Risk of pancreatic cancer among heavy coffee drinkers and the “overall” risk

As mentioned in our paper2 (Introduction, second paragraph), the epidemiological evidence certainly includes the possibility that the risk of exocrine pancreatic cancer is slightly increased among people drinking large amounts of coffee. This conclusion has been achieved by several reviews of the literature and one meta-analysis.2 Figure 1 of Kuperet al is in line with such possibility. How much could “large amounts” be? It is hard to say, mostly because the actual composition of the beverage varies so much across countries, as do probably a number of factors with which coffee interacts to cause the increased risk. Specific studies are needed to clarify these issues, as we shall see immediately.

Figure 1

Consumption of coffee among cases of exocrine pancreatic cancer (EPC) and among referents with cancer of the extrahepatic biliary system (CEBS), benign biliary pathologies (BBP), and controls from Hospital del Mar.
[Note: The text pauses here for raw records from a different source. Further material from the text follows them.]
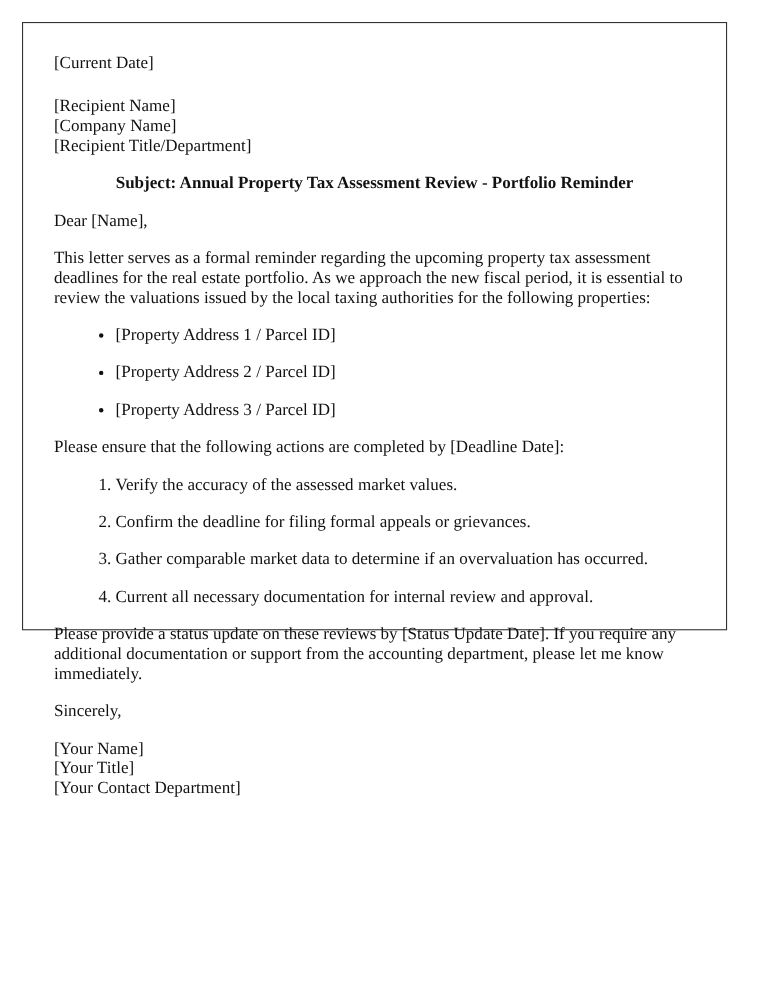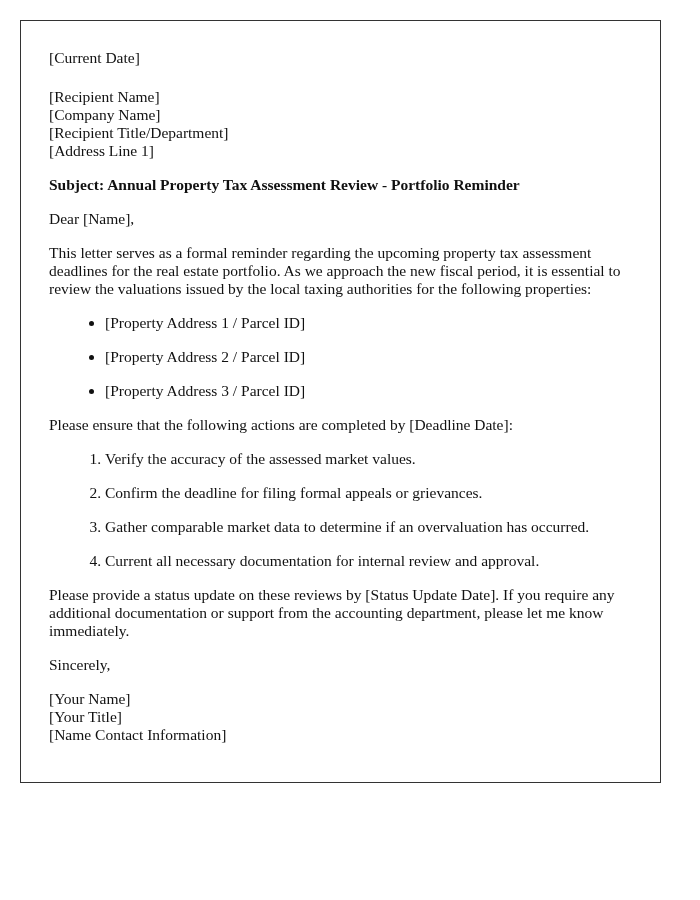"[Current Date]" .letter { height: 763px -> 553px }
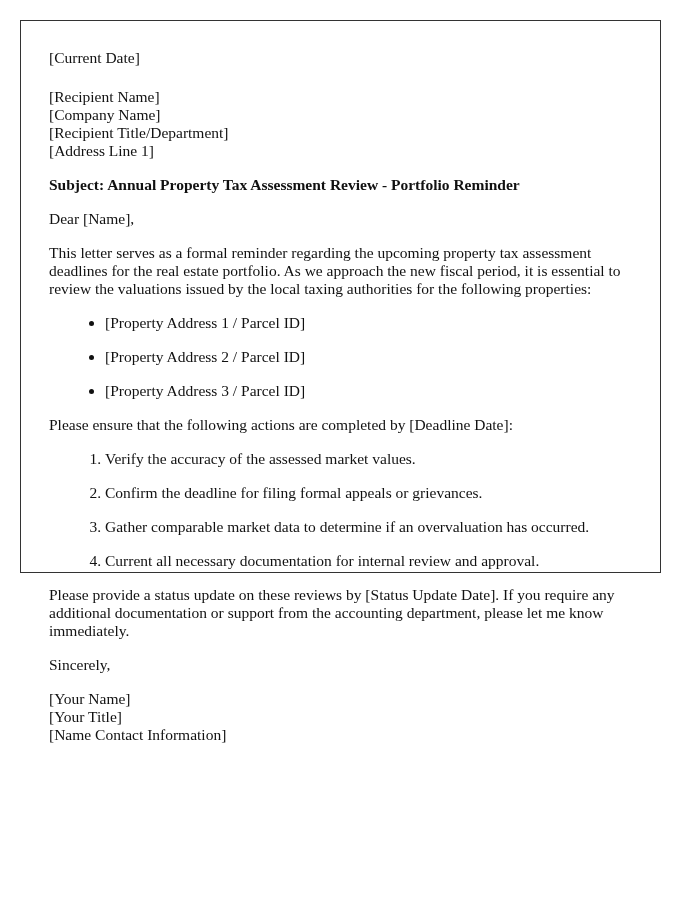"[Address Line 1]" span.block-line { html: <span>[Address Line 1]</span> -> none }
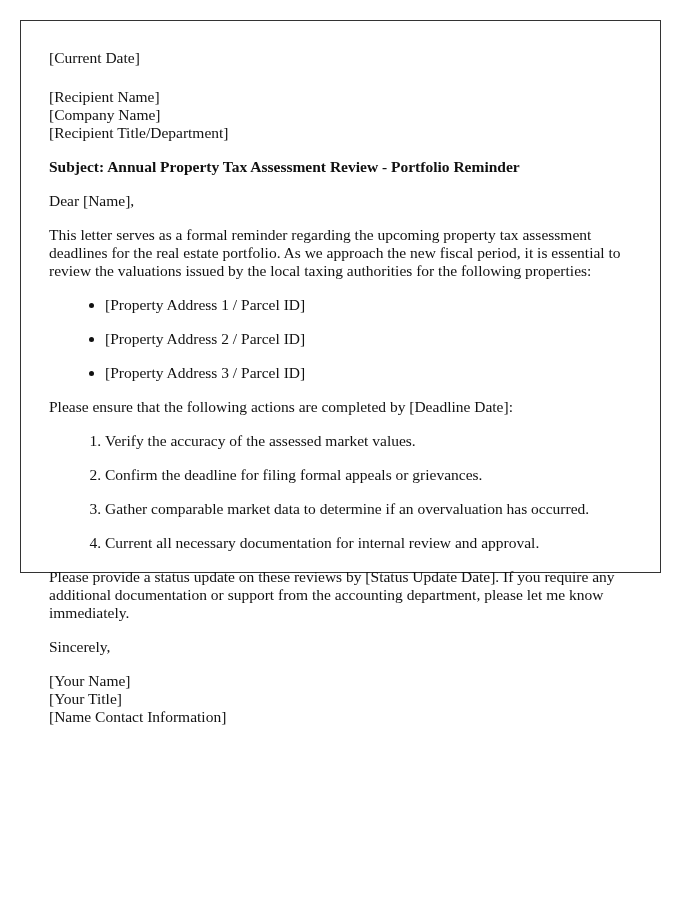"Subject: Annual Property Tax Assessment" .subject { text-align: none -> center }
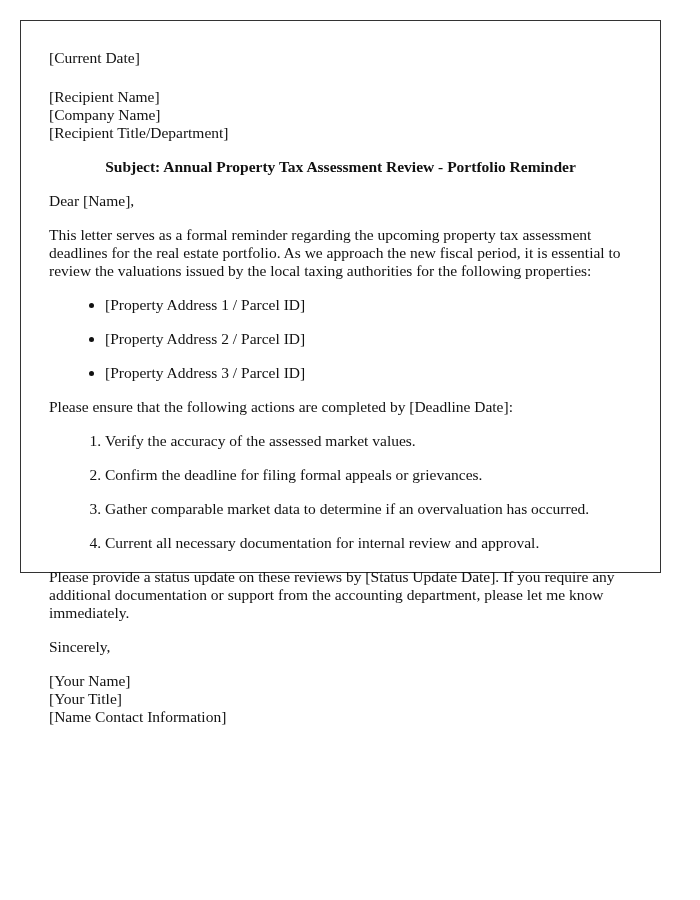"[Name Contact Information]" span.block-line { text: Name Contact Information -> Your Contact Department }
Information on amount of coffee was missing for two cases of EPC.

In principle, the previous sentences are compatible with another conclusion, which we consider fairly well established and that we also share with our colleagues1: the epidemiological evidence indicates that no overall association exists between coffee drinking and risk of exocrine pancreatic cancer (Introduction, second paragraph; Discussion, third paragraph).2 In table 1, we now present adjusted odds ratios for the entire group of 107 cases of pancreatic cancer, as compared with the three referent groups that our original paper mentioned (Discussion, second and third paragraphs).2 As can be seen (table 1, first and second columns), the overall risk estimates are very close to …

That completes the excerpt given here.